Fluorescence signatures of samarium3+ substituted into apatite for calcium2+ have been shown experimentally to correlate with oxygen availability, such substituted apatite being a principal diagenetic mineral emplaced in shallow-water environments during the Neoproterozoic-Cambrian global phosphogenic event coeval with the “Cambrian Explosion of Life.” The occurrence of Sm3+-substituted apatite, encrusting, infilling and permineralizing components of shallow water microbial communities suggested that quantification of these fluorescence signatures might provide a widely applicable mineral-based paleobarometer by which to measure oxygen concentrations in the environment in which such apatite precipitated. To test this hypothesis, fluorescence spectroscopic analyses have been carried out on the Sm3+-substituted apatite of photic-zone microscopic fossils and fossil-associated ooids of near-shore facies of the Ediacaran Doushantuo (South China) and Early Cambrian Chulaktau (South Kazakhstan) Formations, and of the open ocean apatite-biomineralized phytoplanktonic “scale fossils” (Characodictyon) of the mid-Neoproterozoic (Tonian) Fifteenmile Group (Yukon Canada).
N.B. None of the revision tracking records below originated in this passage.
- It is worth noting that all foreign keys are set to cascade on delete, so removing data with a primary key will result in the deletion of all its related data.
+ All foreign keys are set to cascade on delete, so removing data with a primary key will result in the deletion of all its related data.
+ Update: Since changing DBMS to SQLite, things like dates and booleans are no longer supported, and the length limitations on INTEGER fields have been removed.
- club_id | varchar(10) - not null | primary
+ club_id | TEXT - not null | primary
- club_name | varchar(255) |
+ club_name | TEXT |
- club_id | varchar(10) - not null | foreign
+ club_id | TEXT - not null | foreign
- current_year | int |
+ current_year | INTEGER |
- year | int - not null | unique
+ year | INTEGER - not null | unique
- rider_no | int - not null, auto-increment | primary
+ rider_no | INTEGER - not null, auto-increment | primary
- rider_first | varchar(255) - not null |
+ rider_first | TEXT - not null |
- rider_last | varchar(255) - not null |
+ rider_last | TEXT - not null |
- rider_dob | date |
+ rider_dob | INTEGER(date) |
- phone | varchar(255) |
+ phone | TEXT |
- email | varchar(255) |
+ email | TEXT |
Results obtained – quantified by the newly devised apatite oxygen paleobarometer metric – indicate a low (<5% O2) oxygen concentration in the depositional environment of the Ediacaran Doushantuo, a similarly low but slightly higher O2 level in the Early Cambrian Chulaktau, and are consistent with a low oxygen concentration in the scale fossil-evidenced mid-Neoproterozoic photic zone of the open marine environment. By documenting the rise of oxygen across the Neoproterozoic-Cambrian transition these results confirm the efficacy of this newly devised technique and suggest its value for future global application.